**Required work:** Retype, word for word, every line from the one holding "none -> [0,100,82,118] Nonprofits" through the one holding "[21,282,285,301] SKU | 6590505 -> none" in the entries below, both included, and only those lines.
[Opening Input for this task section]
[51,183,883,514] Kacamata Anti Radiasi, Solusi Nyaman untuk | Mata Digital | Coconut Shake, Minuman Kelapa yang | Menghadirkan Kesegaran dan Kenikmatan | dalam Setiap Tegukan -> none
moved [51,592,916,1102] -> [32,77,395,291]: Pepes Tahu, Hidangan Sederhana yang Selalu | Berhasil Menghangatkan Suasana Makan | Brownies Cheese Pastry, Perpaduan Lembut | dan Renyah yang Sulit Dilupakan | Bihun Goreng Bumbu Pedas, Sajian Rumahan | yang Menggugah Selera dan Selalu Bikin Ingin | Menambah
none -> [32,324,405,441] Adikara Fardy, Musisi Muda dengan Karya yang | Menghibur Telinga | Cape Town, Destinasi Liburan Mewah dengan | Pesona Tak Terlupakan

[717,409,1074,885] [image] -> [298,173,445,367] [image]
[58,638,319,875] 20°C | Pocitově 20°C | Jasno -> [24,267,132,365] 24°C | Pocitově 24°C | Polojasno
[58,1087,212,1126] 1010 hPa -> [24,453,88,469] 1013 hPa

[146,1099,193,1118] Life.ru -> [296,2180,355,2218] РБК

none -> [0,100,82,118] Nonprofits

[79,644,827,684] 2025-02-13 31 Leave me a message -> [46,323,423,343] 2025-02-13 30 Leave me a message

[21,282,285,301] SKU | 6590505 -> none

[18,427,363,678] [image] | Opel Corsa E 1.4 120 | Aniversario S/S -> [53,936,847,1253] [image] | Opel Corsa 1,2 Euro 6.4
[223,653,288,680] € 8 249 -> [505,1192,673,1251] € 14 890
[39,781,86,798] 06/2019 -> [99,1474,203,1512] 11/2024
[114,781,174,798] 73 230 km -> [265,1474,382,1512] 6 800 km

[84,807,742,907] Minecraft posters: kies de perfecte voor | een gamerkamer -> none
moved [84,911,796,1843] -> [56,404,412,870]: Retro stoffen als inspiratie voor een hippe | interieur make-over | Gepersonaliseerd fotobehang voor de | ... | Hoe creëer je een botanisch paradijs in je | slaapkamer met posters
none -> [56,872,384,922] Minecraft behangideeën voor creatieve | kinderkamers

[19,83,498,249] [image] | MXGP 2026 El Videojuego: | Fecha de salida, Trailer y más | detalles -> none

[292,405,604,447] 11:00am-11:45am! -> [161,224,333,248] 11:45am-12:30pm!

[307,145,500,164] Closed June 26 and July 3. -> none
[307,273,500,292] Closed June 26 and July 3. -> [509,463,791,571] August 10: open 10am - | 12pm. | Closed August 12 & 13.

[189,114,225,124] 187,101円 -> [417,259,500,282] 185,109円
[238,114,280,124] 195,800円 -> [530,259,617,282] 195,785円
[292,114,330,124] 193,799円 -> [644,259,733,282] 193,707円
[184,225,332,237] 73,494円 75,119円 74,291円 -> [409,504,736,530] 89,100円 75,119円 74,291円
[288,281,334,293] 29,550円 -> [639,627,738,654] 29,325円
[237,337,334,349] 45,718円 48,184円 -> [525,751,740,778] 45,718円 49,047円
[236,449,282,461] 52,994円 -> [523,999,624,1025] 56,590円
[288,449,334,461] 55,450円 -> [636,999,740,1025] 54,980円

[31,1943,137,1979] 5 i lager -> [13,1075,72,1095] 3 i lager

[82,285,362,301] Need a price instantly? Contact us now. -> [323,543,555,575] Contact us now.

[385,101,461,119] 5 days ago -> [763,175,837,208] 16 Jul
[Closing Input for this task section]
**Response:**
none -> [0,100,82,118] Nonprofits

[79,644,827,684] 2025-02-13 31 Leave me a message -> [46,323,423,343] 2025-02-13 30 Leave me a message

[21,282,285,301] SKU | 6590505 -> none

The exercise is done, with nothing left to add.